■ **Directions for this task**:
Below is a listing. Write out exactly its lines between the one holding "Even though it" and the one holding "- All that good, but", inclusive.

■ **Data**:
==========

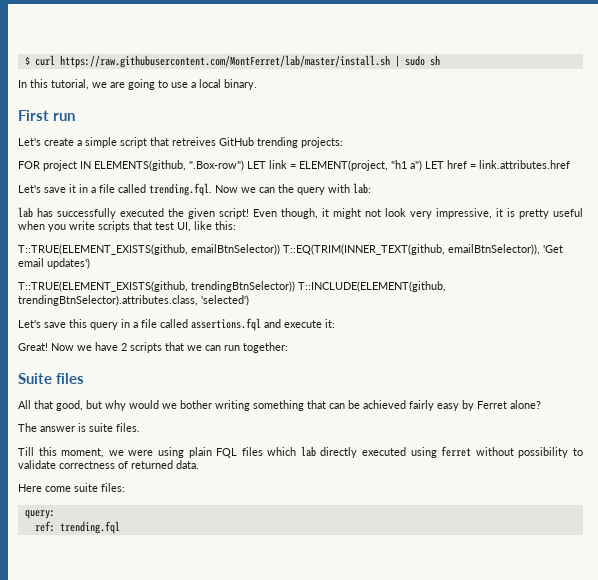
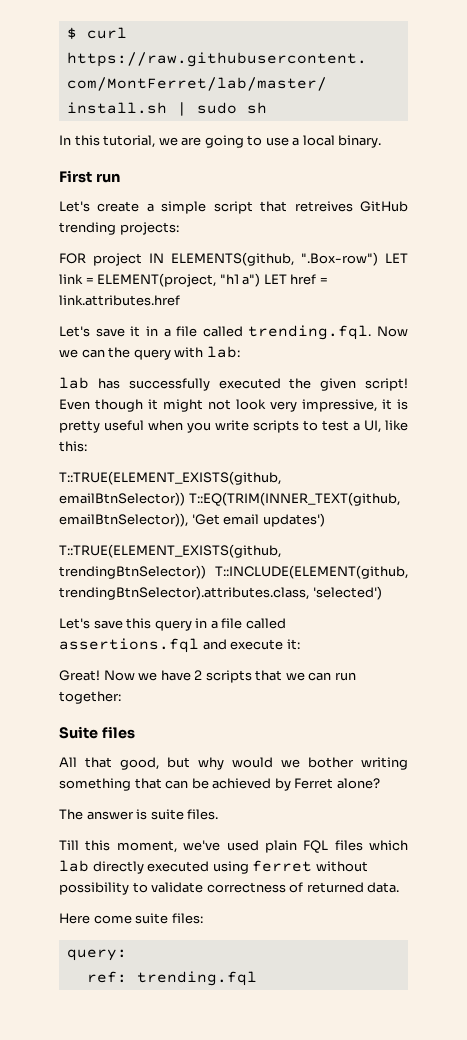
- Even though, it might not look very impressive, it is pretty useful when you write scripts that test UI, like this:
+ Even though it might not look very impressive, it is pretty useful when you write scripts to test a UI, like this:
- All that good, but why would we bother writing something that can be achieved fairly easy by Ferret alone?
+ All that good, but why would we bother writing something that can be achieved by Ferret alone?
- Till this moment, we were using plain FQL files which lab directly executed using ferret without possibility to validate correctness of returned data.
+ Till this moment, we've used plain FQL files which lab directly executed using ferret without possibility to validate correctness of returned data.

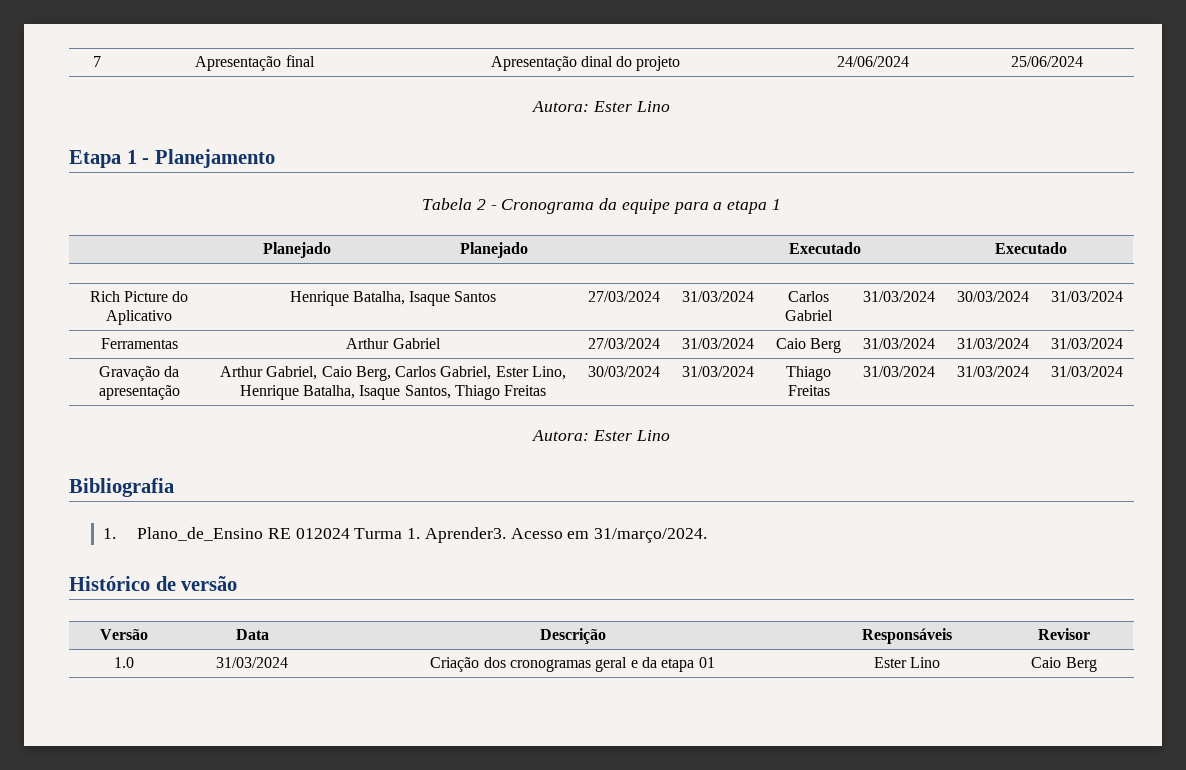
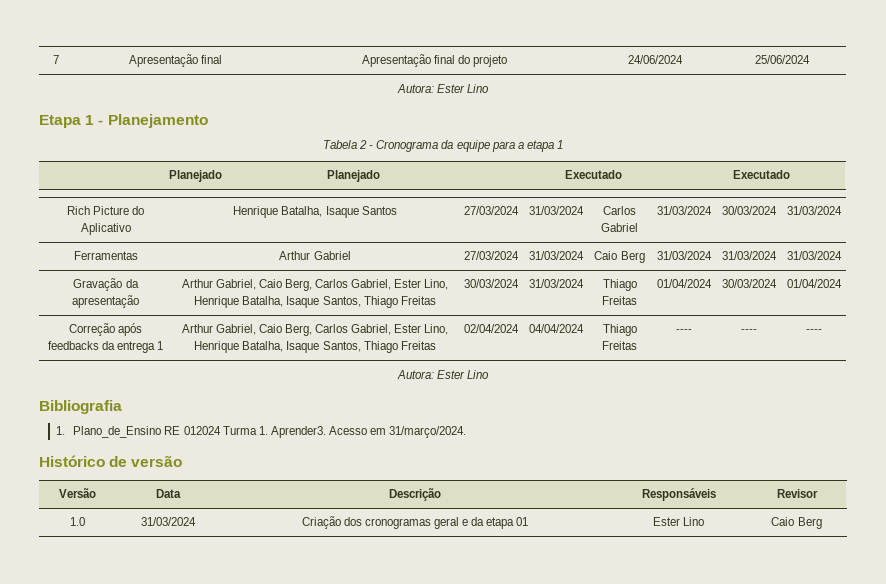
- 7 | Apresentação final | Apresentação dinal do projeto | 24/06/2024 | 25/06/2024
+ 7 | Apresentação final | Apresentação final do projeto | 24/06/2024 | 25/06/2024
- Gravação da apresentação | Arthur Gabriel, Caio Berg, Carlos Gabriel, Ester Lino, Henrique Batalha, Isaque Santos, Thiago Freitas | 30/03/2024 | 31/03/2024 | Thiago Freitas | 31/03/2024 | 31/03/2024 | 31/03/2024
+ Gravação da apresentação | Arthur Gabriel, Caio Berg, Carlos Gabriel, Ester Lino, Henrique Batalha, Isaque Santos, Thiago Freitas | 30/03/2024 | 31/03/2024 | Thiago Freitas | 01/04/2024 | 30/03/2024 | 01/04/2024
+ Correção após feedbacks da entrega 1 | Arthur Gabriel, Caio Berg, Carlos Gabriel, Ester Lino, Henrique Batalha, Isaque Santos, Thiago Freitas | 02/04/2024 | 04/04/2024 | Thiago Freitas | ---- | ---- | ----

==========

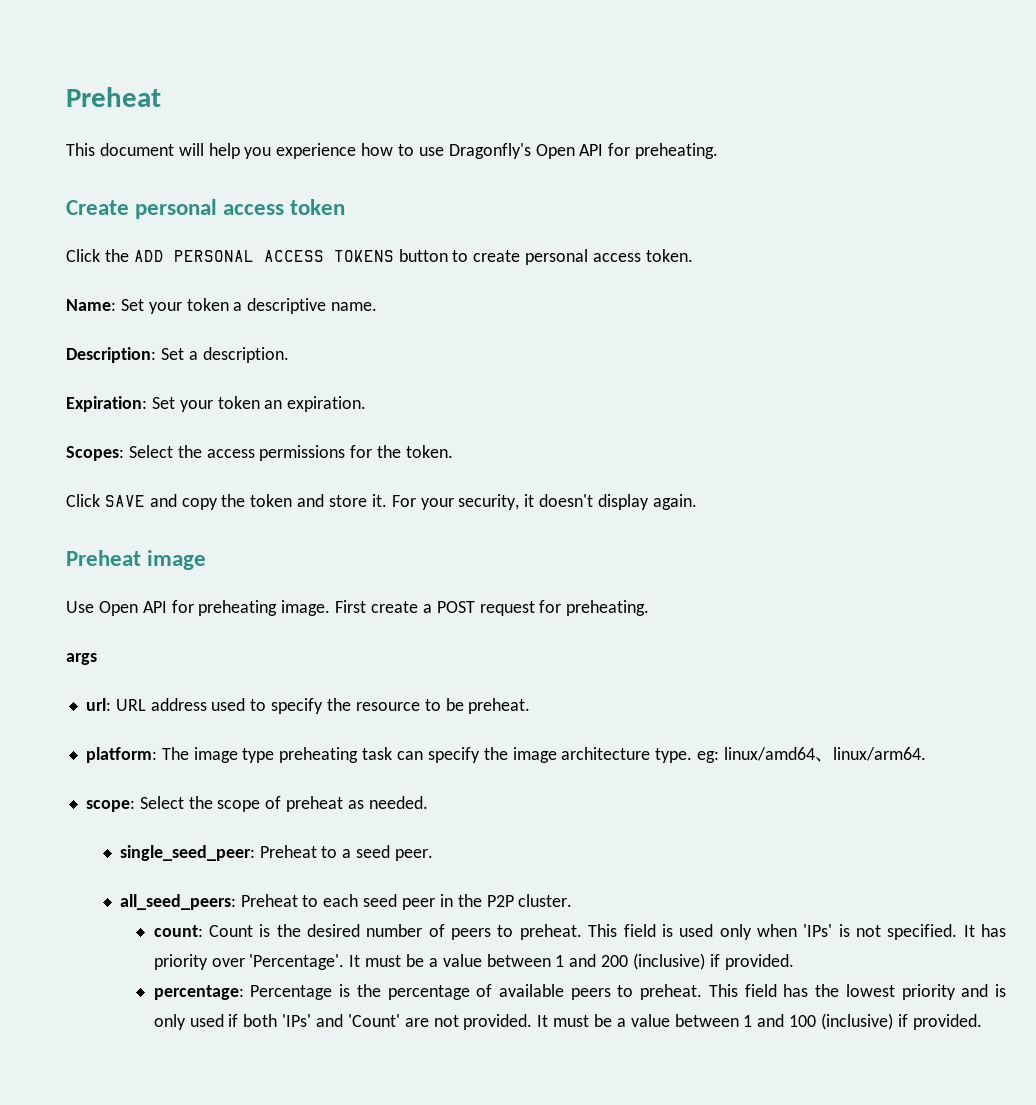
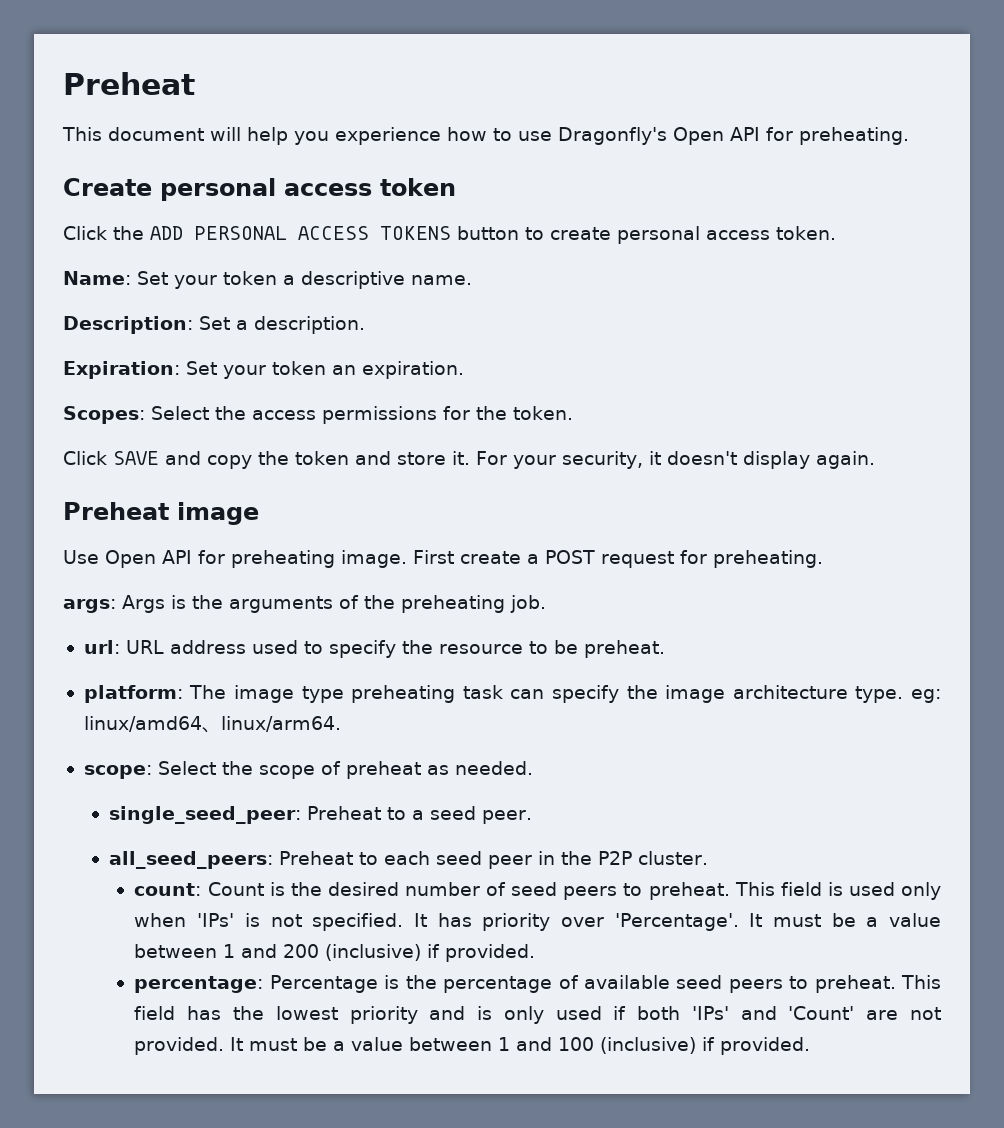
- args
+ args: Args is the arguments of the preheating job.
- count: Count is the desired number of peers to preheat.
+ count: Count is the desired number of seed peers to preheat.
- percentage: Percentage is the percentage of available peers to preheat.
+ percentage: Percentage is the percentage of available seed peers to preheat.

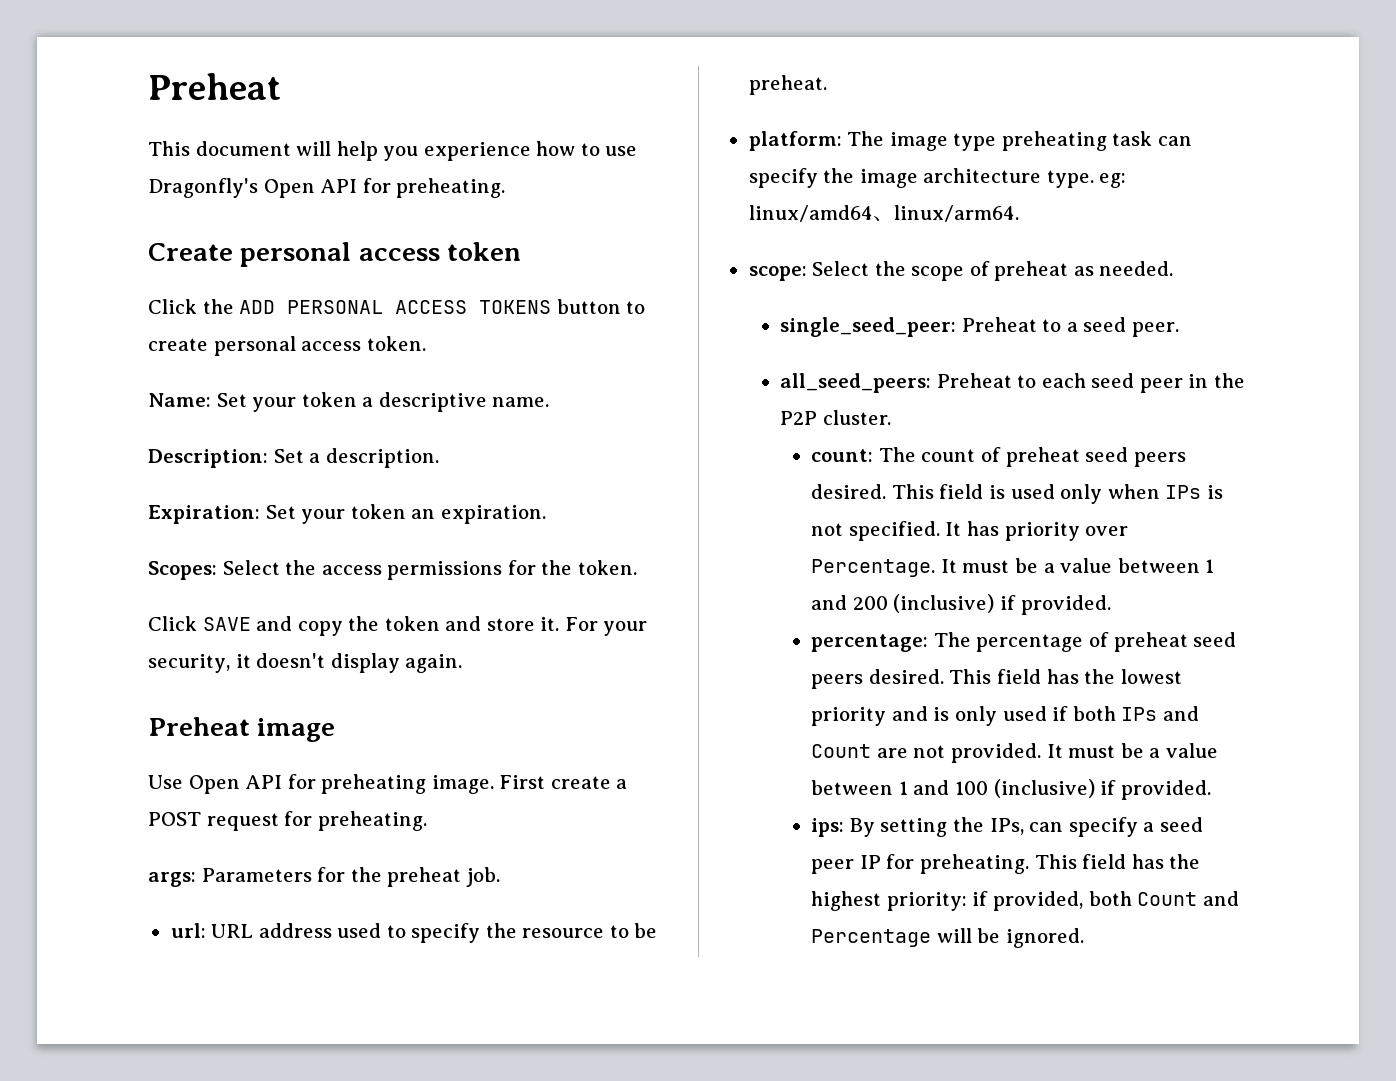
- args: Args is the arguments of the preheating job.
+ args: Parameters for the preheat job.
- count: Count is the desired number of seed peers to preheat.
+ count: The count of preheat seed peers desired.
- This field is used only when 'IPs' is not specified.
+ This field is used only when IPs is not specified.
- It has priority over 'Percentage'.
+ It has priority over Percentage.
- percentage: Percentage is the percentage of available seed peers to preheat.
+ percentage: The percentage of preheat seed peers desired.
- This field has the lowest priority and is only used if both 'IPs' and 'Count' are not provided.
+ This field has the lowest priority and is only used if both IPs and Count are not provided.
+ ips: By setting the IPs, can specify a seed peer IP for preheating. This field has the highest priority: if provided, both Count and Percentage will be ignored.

==========

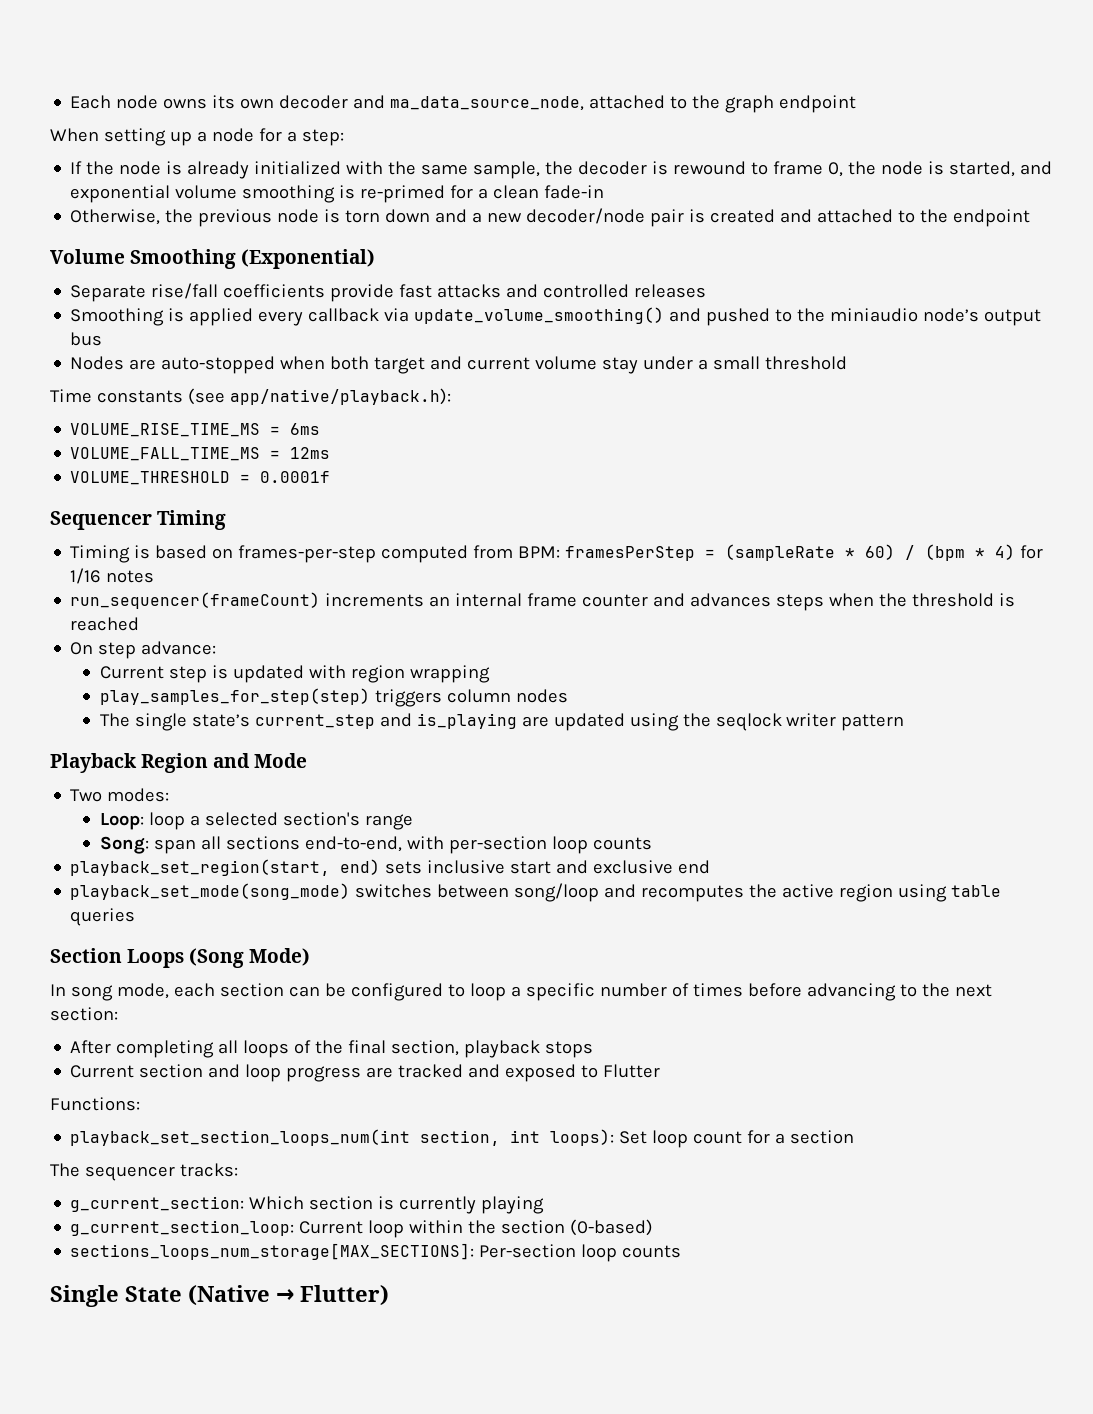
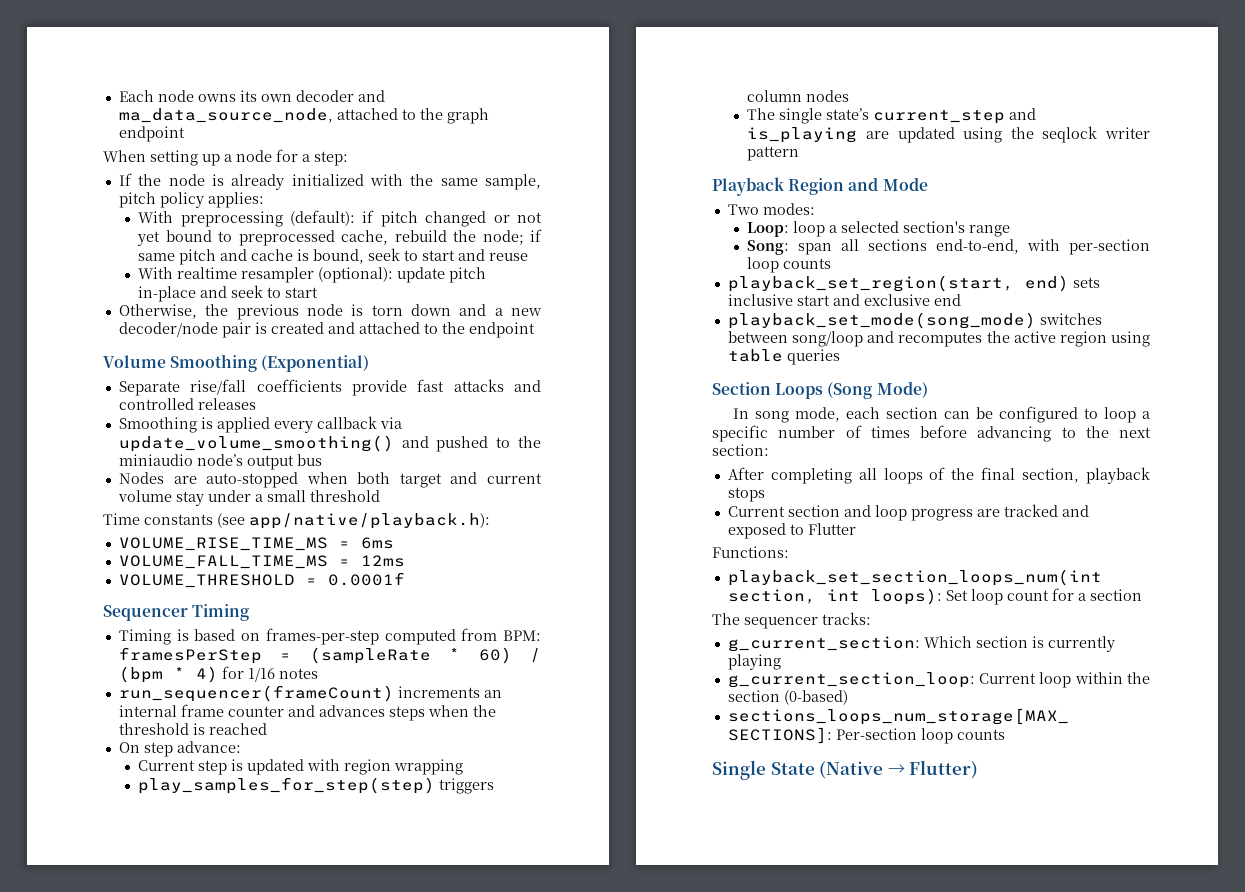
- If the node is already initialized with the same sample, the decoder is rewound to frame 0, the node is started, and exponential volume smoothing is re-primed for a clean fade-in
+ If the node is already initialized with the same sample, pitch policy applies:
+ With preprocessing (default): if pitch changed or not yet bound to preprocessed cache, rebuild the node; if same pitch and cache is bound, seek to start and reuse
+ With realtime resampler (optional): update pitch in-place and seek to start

==========

■ **Final answer**:
+ Even though it might not look very impressive, it is pretty useful when you write scripts to test a UI, like this:
- All that good, but why would we bother writing something that can be achieved fairly easy by Ferret alone?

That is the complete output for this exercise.